◆ **Exercise goal**
Copy the records below in full, keeping each word as it is but omitting the pictures.

◆ **Input data**
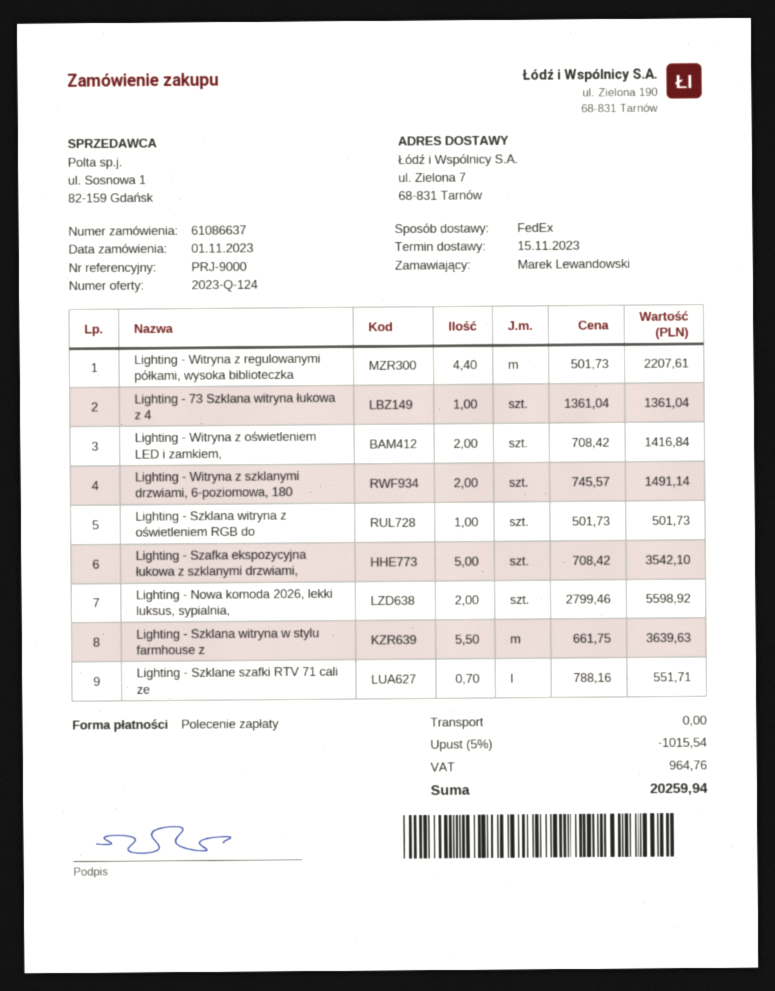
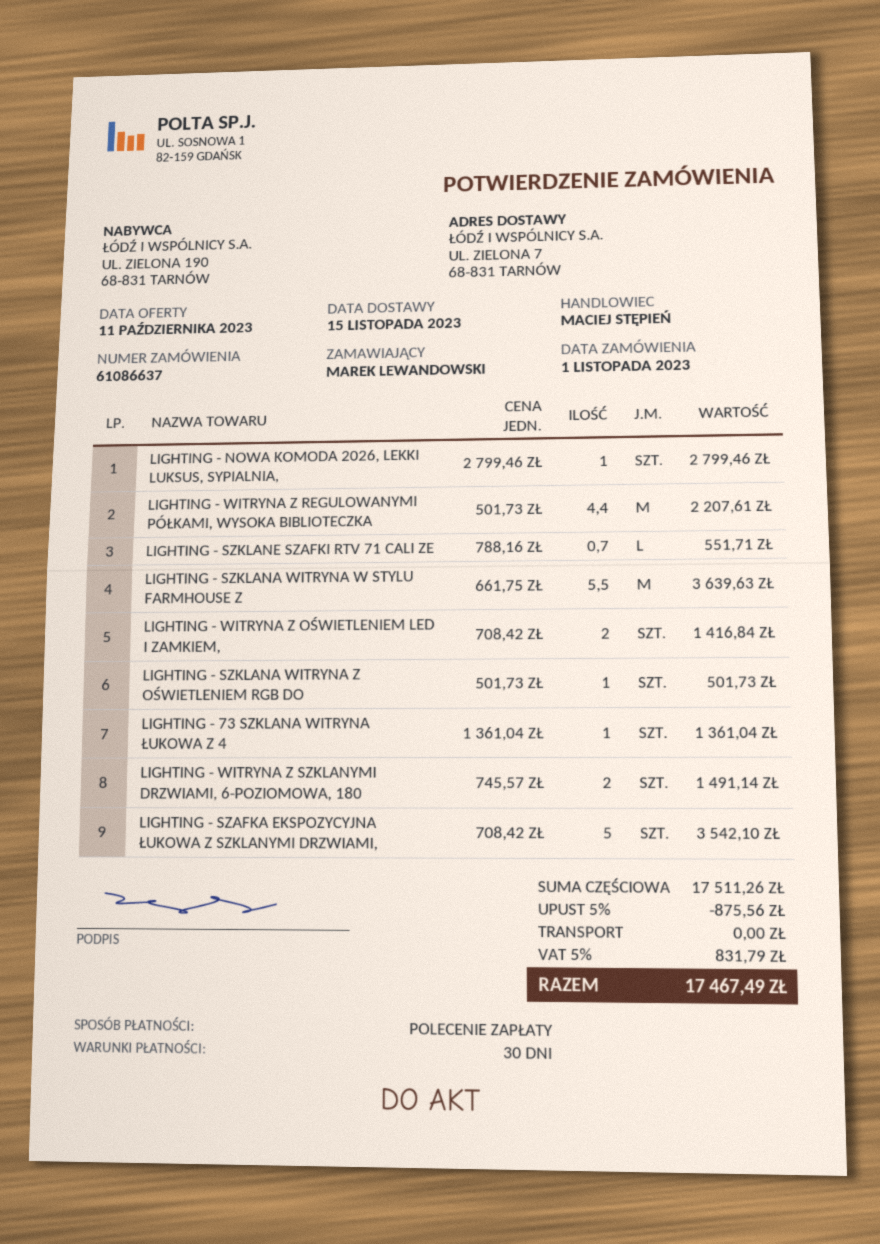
Lighting - Nowa komoda 2026, lekki luksus, sypialnia,: 2 x 2799.46 = 5598.92 -> 1 x 2799.46 = 2799.46
discount: 5% = 1015.54 -> 5% = 875.56
tax: 964.76 -> 831.79
total: 20259.94 -> 17467.49

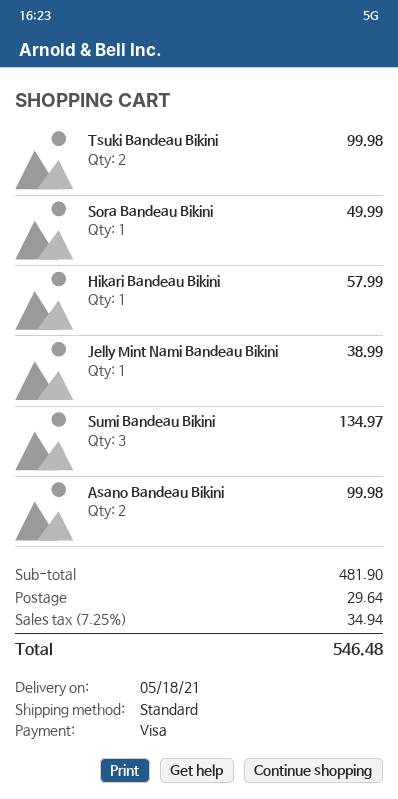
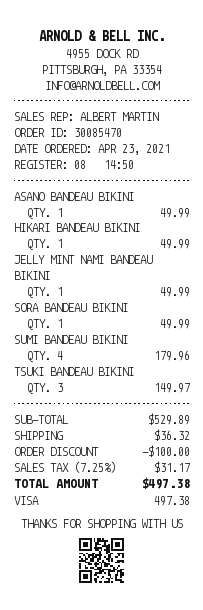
Tsuki Bandeau Bikini: 2 for 99.98 -> 3 for 149.97
Hikari Bandeau Bikini: 1 for 57.99 -> 1 for 49.99
Jelly Mint Nami Bandeau Bikini: 1 for 38.99 -> 1 for 49.99
Sumi Bandeau Bikini: 3 for 134.97 -> 4 for 179.96
Asano Bandeau Bikini: 2 for 99.98 -> 1 for 49.99
subtotal: 481.90 -> 529.89
discount: none -> 100.00
shipping: 29.64 -> 36.32
tax: 7.25% = 34.94 -> 7.25% = 31.17
total: 546.48 -> 497.38

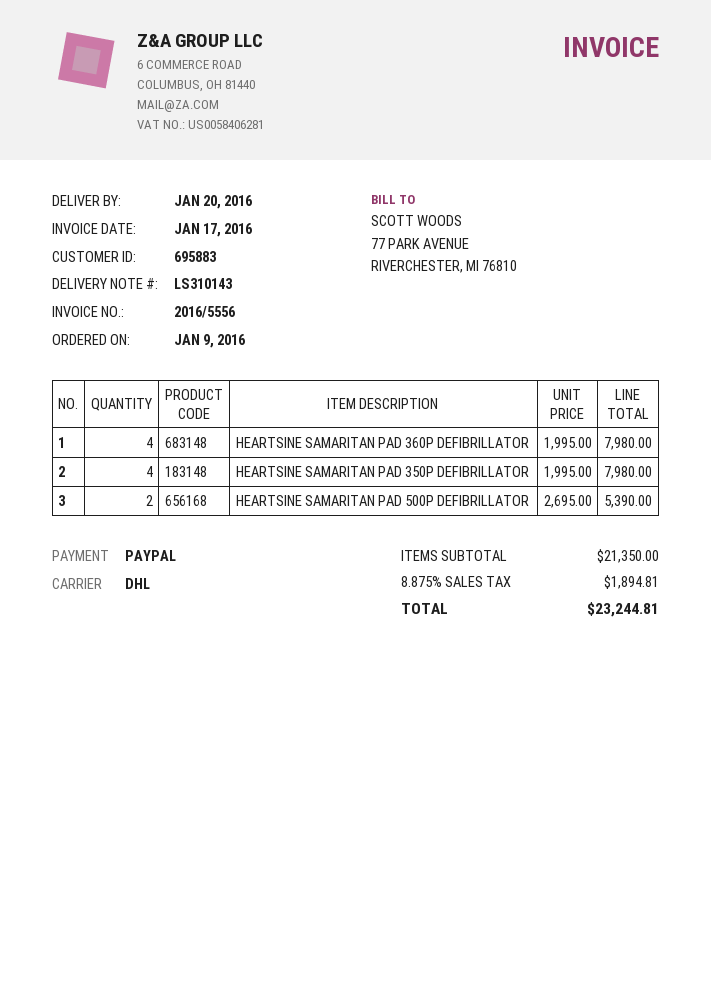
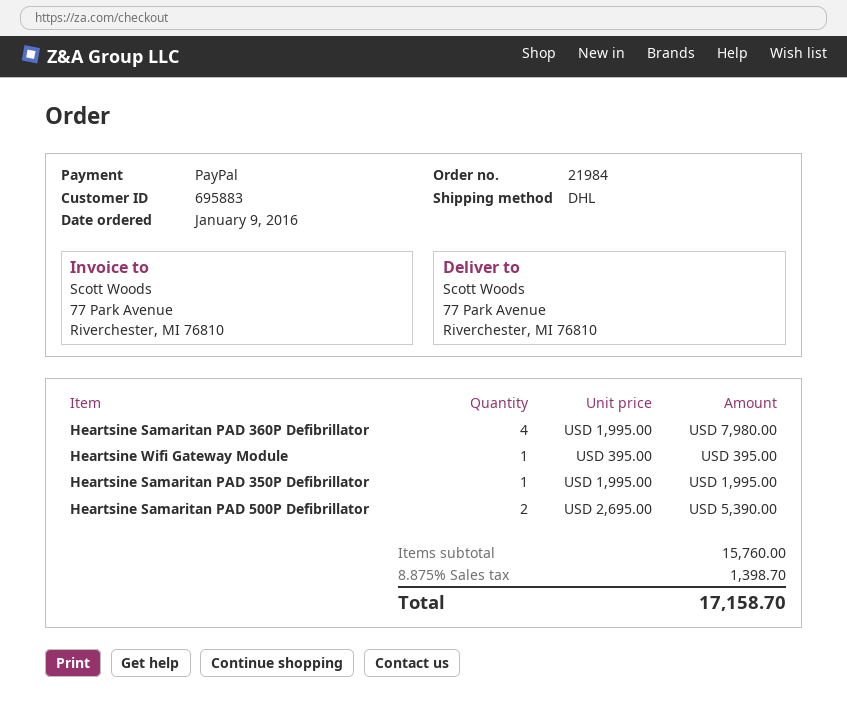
HEARTSINE SAMARITAN PAD 350P DEFIBRILLATOR: 4 x 1995.00 = 7980.00 -> 1 x 1995.00 = 1995.00
Heartsine Wifi Gateway Module: none -> 1 x 395.00 = 395.00
subtotal: 21350.00 -> 15760.00
tax: 8.875% = 1894.81 -> 8.875% = 1398.70
total: 23244.81 -> 17158.70

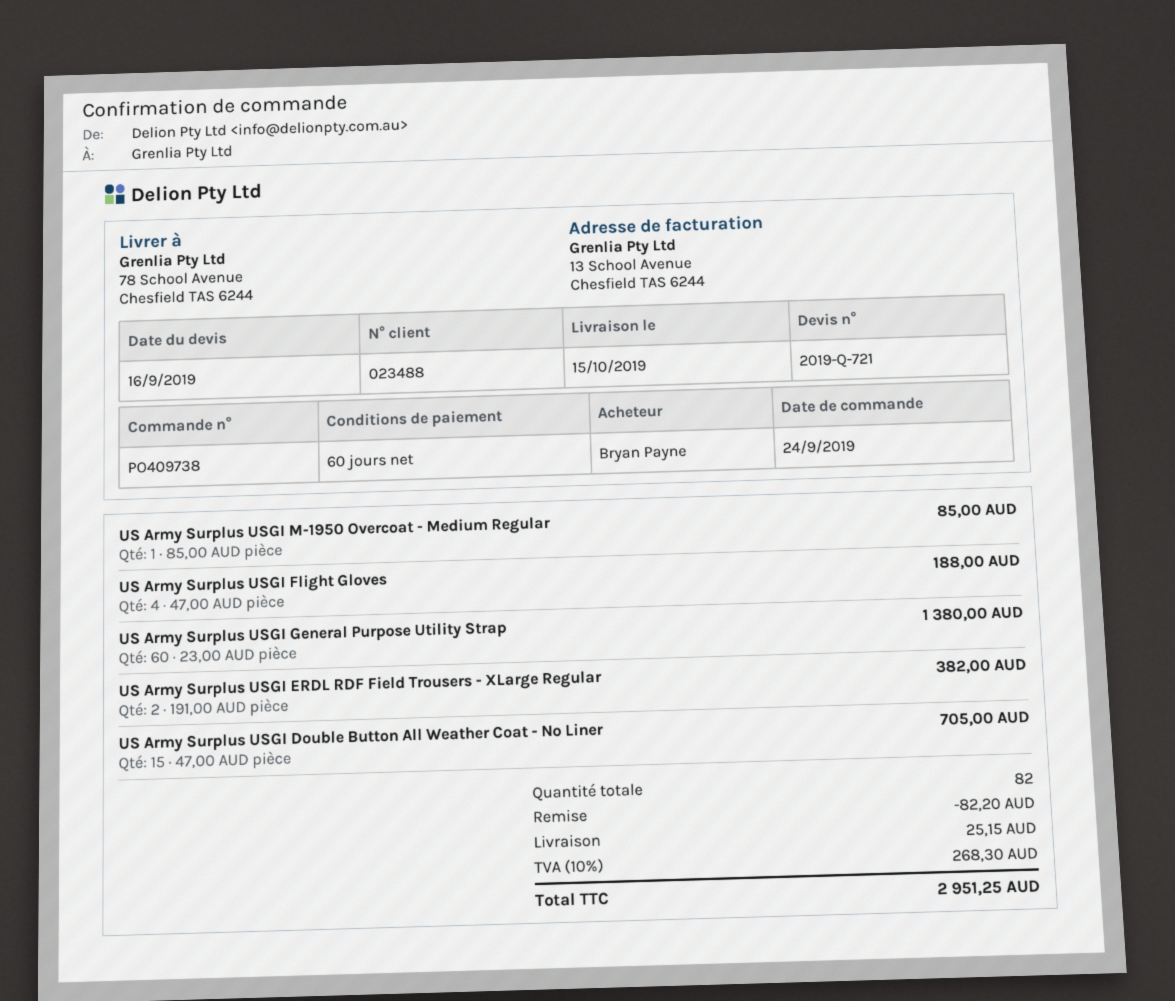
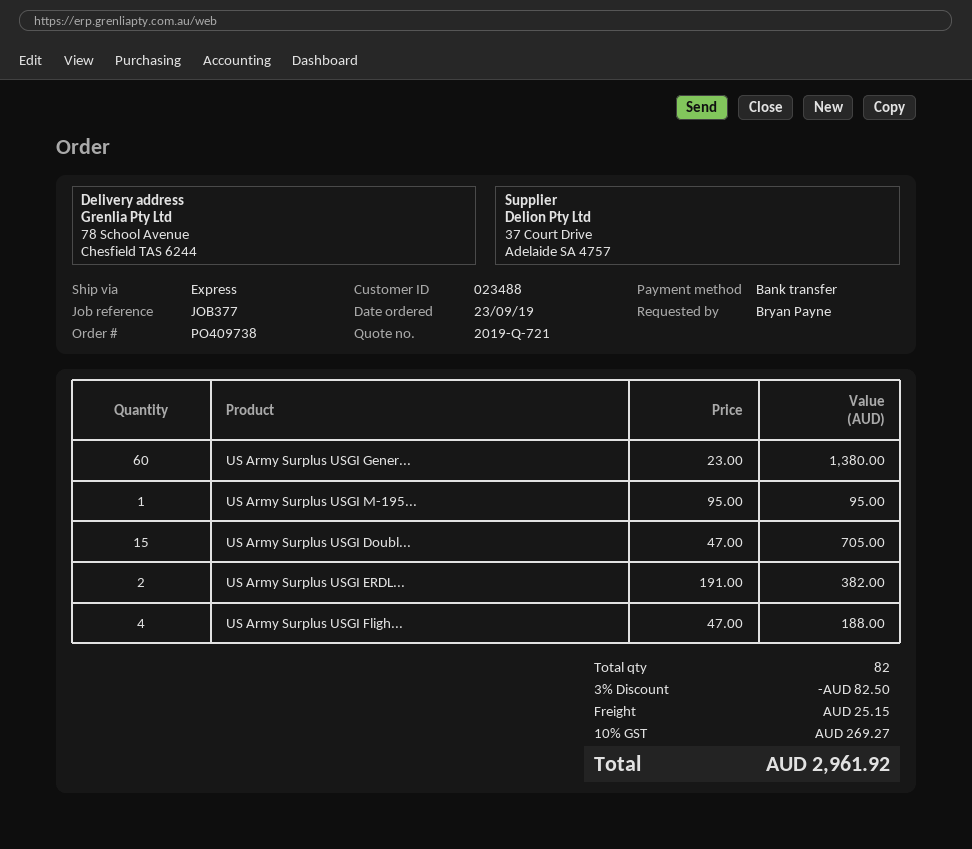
order date: 2019-09-24 -> 2019-09-23
US Army Surplus USGI M-1950 Overcoat - Medium Regular: 1 x 85.00 = 85.00 -> 1 x 95.00 = 95.00
discount: 82.20 -> 82.50
tax: 10% = 268.30 -> 10% = 269.27
total: 2951.25 -> 2961.92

◆ **Solution to the exercise**
Lighting - Nowa komoda 2026, lekki luksus, sypialnia,: 2 x 2799.46 = 5598.92 -> 1 x 2799.46 = 2799.46
discount: 5% = 1015.54 -> 5% = 875.56
tax: 964.76 -> 831.79
total: 20259.94 -> 17467.49

Tsuki Bandeau Bikini: 2 for 99.98 -> 3 for 149.97
Hikari Bandeau Bikini: 1 for 57.99 -> 1 for 49.99
Jelly Mint Nami Bandeau Bikini: 1 for 38.99 -> 1 for 49.99
Sumi Bandeau Bikini: 3 for 134.97 -> 4 for 179.96
Asano Bandeau Bikini: 2 for 99.98 -> 1 for 49.99
subtotal: 481.90 -> 529.89
discount: none -> 100.00
shipping: 29.64 -> 36.32
tax: 7.25% = 34.94 -> 7.25% = 31.17
total: 546.48 -> 497.38

HEARTSINE SAMARITAN PAD 350P DEFIBRILLATOR: 4 x 1995.00 = 7980.00 -> 1 x 1995.00 = 1995.00
Heartsine Wifi Gateway Module: none -> 1 x 395.00 = 395.00
subtotal: 21350.00 -> 15760.00
tax: 8.875% = 1894.81 -> 8.875% = 1398.70
total: 23244.81 -> 17158.70

order date: 2019-09-24 -> 2019-09-23
US Army Surplus USGI M-1950 Overcoat - Medium Regular: 1 x 85.00 = 85.00 -> 1 x 95.00 = 95.00
discount: 82.20 -> 82.50
tax: 10% = 268.30 -> 10% = 269.27
total: 2951.25 -> 2961.92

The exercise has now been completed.